空気中に触れると気化するみたいですね。おそらく身体の中の血液と混ざる毒でしょう。多分、一刺しで死に至る猛毒でしょうね。

 あ、あぶねぇ…迂闊に触って指でも切ってたら死んでたとこだった。ん? 待てよ…


ふと思い出して慌ててヨブの方に振り向く。

ペオル=ゴール

あっ、そうだ!? ヨブ無事か!

ヨブ

え? 俺は無事だけど

 先程、手を針で刺されたはずのヨブは不思議そうにしていた。

ペオル=ゴール

お、お前…どこか苦しくないのか?

ヨブ

全然!

 ヨブは元気そうに答えた。
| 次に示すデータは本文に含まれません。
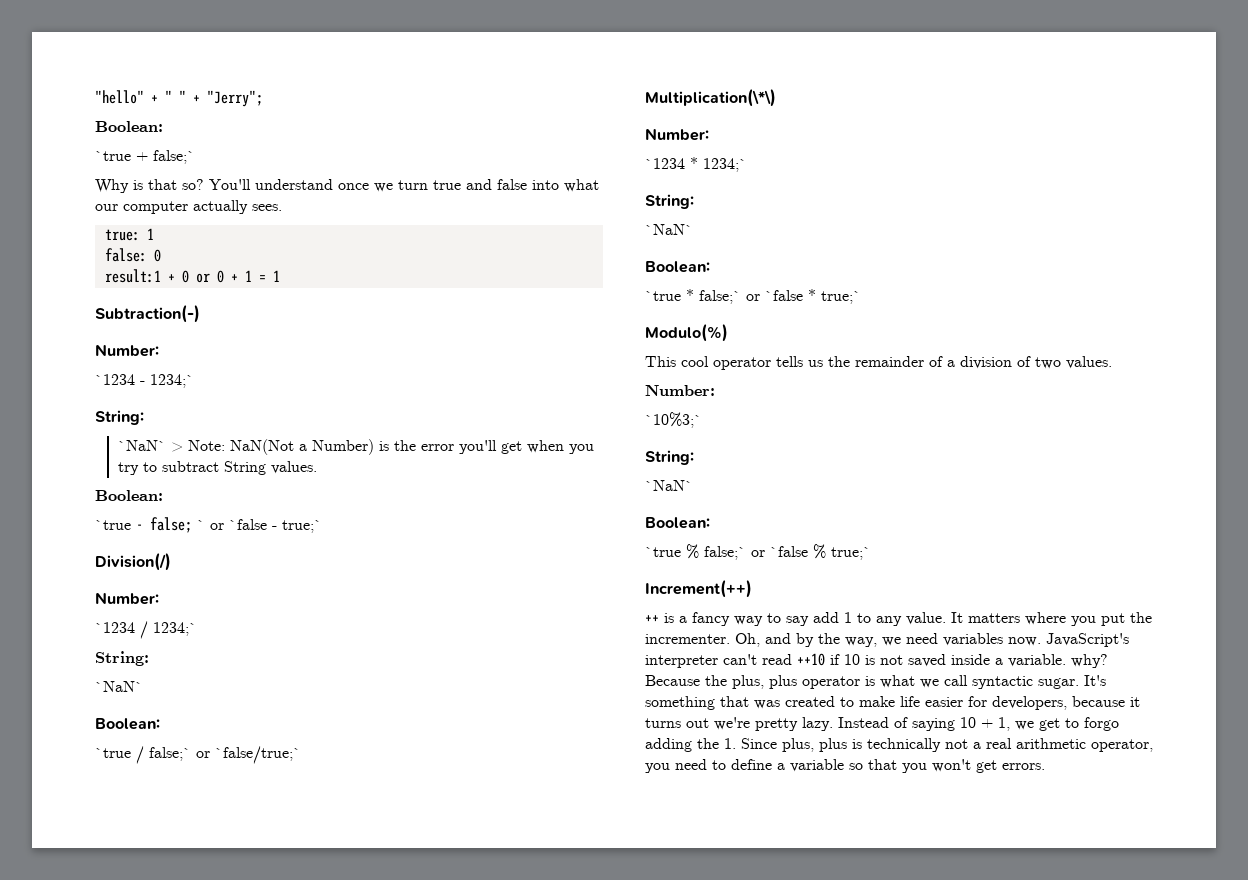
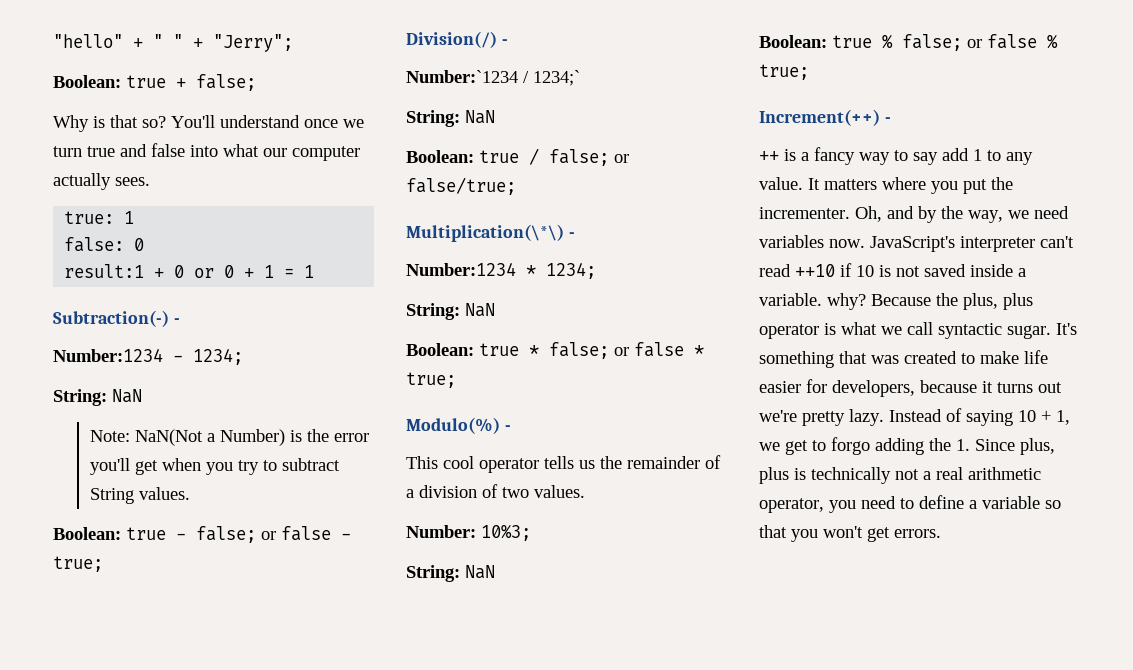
[95,150,195,164] // `true + false;` -> [126,74,256,91] true + false;
[95,344,159,357] [95,374,194,388] [95,410,144,425] [117,440,183,452] // Number: // `1234 - 1234;` // String: // `NaN` > -> [173,318,180,324] [53,348,243,365] [53,389,142,406] - // Number:1234 - 1234; // String: NaN //
[95,520,131,530] // `true -> [126,527,166,540] true
[197,519,322,533] ` or `false - true;` -> [261,526,351,541] [53,556,103,572] or false - true;
[95,592,159,605] [95,622,135,633] // Number: // `1234 -> [501,39,508,45] [406,70,518,83] - // Number:`1234
[95,681,143,692] [95,718,160,730] [95,746,301,764] [645,89,776,107] [645,128,709,141] [645,157,747,172] [645,194,694,209] [645,224,693,235] [645,261,710,273] [645,289,861,304] // `NaN` // Boolean: // `true / false;` or `false/true;` // Multiplication(\*\) // Number: // `1234 * 1234;` // String: // `NaN` // Boolean: // `true * false;` or `false * true;` -> [465,110,495,124] [406,148,629,166] [406,177,516,195] [406,224,575,242] [406,262,596,279] [406,303,495,320] [406,342,704,359] [406,372,456,388] NaN // Boolean: true / false; or false/true; // Multiplication(\*\) - // Number:1234 * 1234; // String: NaN // Boolean: true * false; or false * true;
(728, 333) none -> [504,425,511,431] -
[645,412,702,428] [645,450,694,465] [645,480,693,491] [645,517,710,529] [645,544,871,560] // `10%3;` // String: // `NaN` // Boolean: // `true % false;` or `false % true;` -> [481,524,531,541] [406,565,495,582] [759,34,1058,51] [759,64,809,80] 10%3; // String: NaN // Boolean: true % false; or false % true;
(752, 589) none -> [884,117,891,123] -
まるで毒なんてないように。

ペオル=ゴール

なんでだ?

 ペオルは首をかしげていると、ミディアンは考え込んでから一つの仮定をあげた。

ミディアン

もしかしたら例の!あの天使が言ってた抗体のことじゃないですか!きっとヨブ君には生まれもった特別な抗体があって毒が効かない体質なんですよ!

ペオル=ゴール

特別な抗体? この小汚えガキが?

ペオル=ゴール

いって! だから噛みつくな!?

ヨブ

がるるるるる!

ミディアン

おそらく……いや、今はそんなことより早くここから出ましょう。話の続きは走りながらします。
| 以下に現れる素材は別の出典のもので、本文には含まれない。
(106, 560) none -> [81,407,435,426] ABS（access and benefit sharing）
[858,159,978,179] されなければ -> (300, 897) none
 ペオルは手をヒリヒリさせながらミディアンに賛成した。

ペオル=ゴール

そうだな。またこんなヤベェ奴等と戦いたくねえ、追っ手が来る前に逃げんぞ。

 ペオルはヨブを連れて、ミディアンと共に遺跡から脱出した。


白衣の天使

被験体が逃げただと?

特務隊

申し訳ありません、すぐに捜索部隊を編成し…

白衣の天使

僕は言いましたよね? もしものときは…って

 そう言った瞬間、天使は何かを唱えた。
すると特務部隊長が突然苦しみだし、その身体が膨れ上がり・・・



特務隊

ぐっ・・・ぐげげげげgsjf、ml!?

 


バシャッ!と音を立てて破裂した。他の特務隊員達は仲間のひとりが目の前で肉塊になり怯える。

特務隊

ひい!?

白衣の天使

さてと…なにボサッとしてるんです? 早く連れ戻しに行きなさい。貴方もこうなりたいですか?

 特務部隊は急いで脱走者を追った。
天使はつまんなそうにしながらそれを眺めていた。